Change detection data
━━━━━━━━━━━━━━━━━━━━

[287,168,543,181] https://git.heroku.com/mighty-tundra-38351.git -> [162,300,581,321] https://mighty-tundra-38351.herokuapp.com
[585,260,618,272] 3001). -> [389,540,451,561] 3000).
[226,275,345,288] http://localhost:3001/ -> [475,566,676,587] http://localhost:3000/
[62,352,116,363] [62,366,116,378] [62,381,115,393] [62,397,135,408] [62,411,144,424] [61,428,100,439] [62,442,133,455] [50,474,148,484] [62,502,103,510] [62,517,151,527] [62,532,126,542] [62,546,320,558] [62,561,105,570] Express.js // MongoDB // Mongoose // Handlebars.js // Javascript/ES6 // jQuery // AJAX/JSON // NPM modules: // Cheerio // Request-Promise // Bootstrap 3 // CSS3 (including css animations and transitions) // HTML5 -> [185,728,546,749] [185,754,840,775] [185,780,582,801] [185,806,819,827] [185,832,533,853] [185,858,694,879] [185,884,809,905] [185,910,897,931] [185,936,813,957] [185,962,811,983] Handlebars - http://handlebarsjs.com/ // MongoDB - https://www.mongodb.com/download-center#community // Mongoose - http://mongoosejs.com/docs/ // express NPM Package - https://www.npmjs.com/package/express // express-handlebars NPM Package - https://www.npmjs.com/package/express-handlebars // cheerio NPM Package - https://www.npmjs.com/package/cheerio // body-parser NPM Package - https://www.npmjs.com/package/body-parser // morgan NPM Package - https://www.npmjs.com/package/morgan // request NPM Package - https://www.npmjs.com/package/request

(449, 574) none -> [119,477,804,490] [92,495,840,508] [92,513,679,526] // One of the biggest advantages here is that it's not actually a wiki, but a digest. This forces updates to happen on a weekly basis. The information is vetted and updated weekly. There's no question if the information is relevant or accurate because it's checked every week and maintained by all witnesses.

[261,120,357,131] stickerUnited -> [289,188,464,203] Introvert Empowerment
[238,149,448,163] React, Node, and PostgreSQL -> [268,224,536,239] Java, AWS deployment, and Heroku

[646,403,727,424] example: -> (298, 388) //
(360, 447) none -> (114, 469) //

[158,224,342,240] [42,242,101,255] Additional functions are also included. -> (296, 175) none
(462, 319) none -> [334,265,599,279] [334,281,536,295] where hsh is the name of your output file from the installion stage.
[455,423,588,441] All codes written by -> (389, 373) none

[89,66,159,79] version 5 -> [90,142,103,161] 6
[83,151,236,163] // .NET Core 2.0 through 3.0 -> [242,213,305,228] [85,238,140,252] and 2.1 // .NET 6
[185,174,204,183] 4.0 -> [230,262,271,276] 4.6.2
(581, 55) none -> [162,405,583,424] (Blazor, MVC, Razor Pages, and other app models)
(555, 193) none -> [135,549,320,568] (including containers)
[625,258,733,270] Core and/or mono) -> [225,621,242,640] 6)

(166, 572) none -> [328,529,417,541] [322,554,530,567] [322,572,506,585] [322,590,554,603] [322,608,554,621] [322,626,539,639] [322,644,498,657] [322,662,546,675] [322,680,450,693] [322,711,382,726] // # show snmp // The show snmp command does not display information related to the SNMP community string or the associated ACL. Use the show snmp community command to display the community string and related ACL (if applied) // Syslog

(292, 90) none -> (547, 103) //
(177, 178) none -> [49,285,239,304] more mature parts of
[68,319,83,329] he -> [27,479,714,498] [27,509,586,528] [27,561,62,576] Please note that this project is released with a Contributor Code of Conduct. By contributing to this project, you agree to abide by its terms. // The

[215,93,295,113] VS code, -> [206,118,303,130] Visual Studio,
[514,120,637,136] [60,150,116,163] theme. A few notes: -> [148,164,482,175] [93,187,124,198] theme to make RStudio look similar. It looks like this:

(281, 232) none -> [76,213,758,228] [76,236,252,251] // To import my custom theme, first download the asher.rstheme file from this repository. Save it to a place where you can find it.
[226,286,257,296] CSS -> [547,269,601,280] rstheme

━━━━━━━━━━━━━━━━━━━━

◆ **Task goal**
Reproduce the data exactly, character for character.

◆ **Response for this exercise**
[287,168,543,181] https://git.heroku.com/mighty-tundra-38351.git -> [162,300,581,321] https://mighty-tundra-38351.herokuapp.com
[585,260,618,272] 3001). -> [389,540,451,561] 3000).
[226,275,345,288] http://localhost:3001/ -> [475,566,676,587] http://localhost:3000/
[62,352,116,363] [62,366,116,378] [62,381,115,393] [62,397,135,408] [62,411,144,424] [61,428,100,439] [62,442,133,455] [50,474,148,484] [62,502,103,510] [62,517,151,527] [62,532,126,542] [62,546,320,558] [62,561,105,570] Express.js // MongoDB // Mongoose // Handlebars.js // Javascript/ES6 // jQuery // AJAX/JSON // NPM modules: // Cheerio // Request-Promise // Bootstrap 3 // CSS3 (including css animations and transitions) // HTML5 -> [185,728,546,749] [185,754,840,775] [185,780,582,801] [185,806,819,827] [185,832,533,853] [185,858,694,879] [185,884,809,905] [185,910,897,931] [185,936,813,957] [185,962,811,983] Handlebars - http://handlebarsjs.com/ // MongoDB - https://www.mongodb.com/download-center#community // Mongoose - http://mongoosejs.com/docs/ // express NPM Package - https://www.npmjs.com/package/express // express-handlebars NPM Package - https://www.npmjs.com/package/express-handlebars // cheerio NPM Package - https://www.npmjs.com/package/cheerio // body-parser NPM Package - https://www.npmjs.com/package/body-parser // morgan NPM Package - https://www.npmjs.com/package/morgan // request NPM Package - https://www.npmjs.com/package/request

(449, 574) none -> [119,477,804,490] [92,495,840,508] [92,513,679,526] // One of the biggest advantages here is that it's not actually a wiki, but a digest. This forces updates to happen on a weekly basis. The information is vetted and updated weekly. There's no question if the information is relevant or accurate because it's checked every week and maintained by all witnesses.

[261,120,357,131] stickerUnited -> [289,188,464,203] Introvert Empowerment
[238,149,448,163] React, Node, and PostgreSQL -> [268,224,536,239] Java, AWS deployment, and Heroku

[646,403,727,424] example: -> (298, 388) //
(360, 447) none -> (114, 469) //

[158,224,342,240] [42,242,101,255] Additional functions are also included. -> (296, 175) none
(462, 319) none -> [334,265,599,279] [334,281,536,295] where hsh is the name of your output file from the installion stage.
[455,423,588,441] All codes written by -> (389, 373) none

[89,66,159,79] version 5 -> [90,142,103,161] 6
[83,151,236,163] // .NET Core 2.0 through 3.0 -> [242,213,305,228] [85,238,140,252] and 2.1 // .NET 6
[185,174,204,183] 4.0 -> [230,262,271,276] 4.6.2
(581, 55) none -> [162,405,583,424] (Blazor, MVC, Razor Pages, and other app models)
(555, 193) none -> [135,549,320,568] (including containers)
[625,258,733,270] Core and/or mono) -> [225,621,242,640] 6)

(166, 572) none -> [328,529,417,541] [322,554,530,567] [322,572,506,585] [322,590,554,603] [322,608,554,621] [322,626,539,639] [322,644,498,657] [322,662,546,675] [322,680,450,693] [322,711,382,726] // # show snmp // The show snmp command does not display information related to the SNMP community string or the associated ACL. Use the show snmp community command to display the community string and related ACL (if applied) // Syslog

(292, 90) none -> (547, 103) //
(177, 178) none -> [49,285,239,304] more mature parts of
[68,319,83,329] he -> [27,479,714,498] [27,509,586,528] [27,561,62,576] Please note that this project is released with a Contributor Code of Conduct. By contributing to this project, you agree to abide by its terms. // The

[215,93,295,113] VS code, -> [206,118,303,130] Visual Studio,
[514,120,637,136] [60,150,116,163] theme. A few notes: -> [148,164,482,175] [93,187,124,198] theme to make RStudio look similar. It looks like this:

(281, 232) none -> [76,213,758,228] [76,236,252,251] // To import my custom theme, first download the asher.rstheme file from this repository. Save it to a place where you can find it.
[226,286,257,296] CSS -> [547,269,601,280] rstheme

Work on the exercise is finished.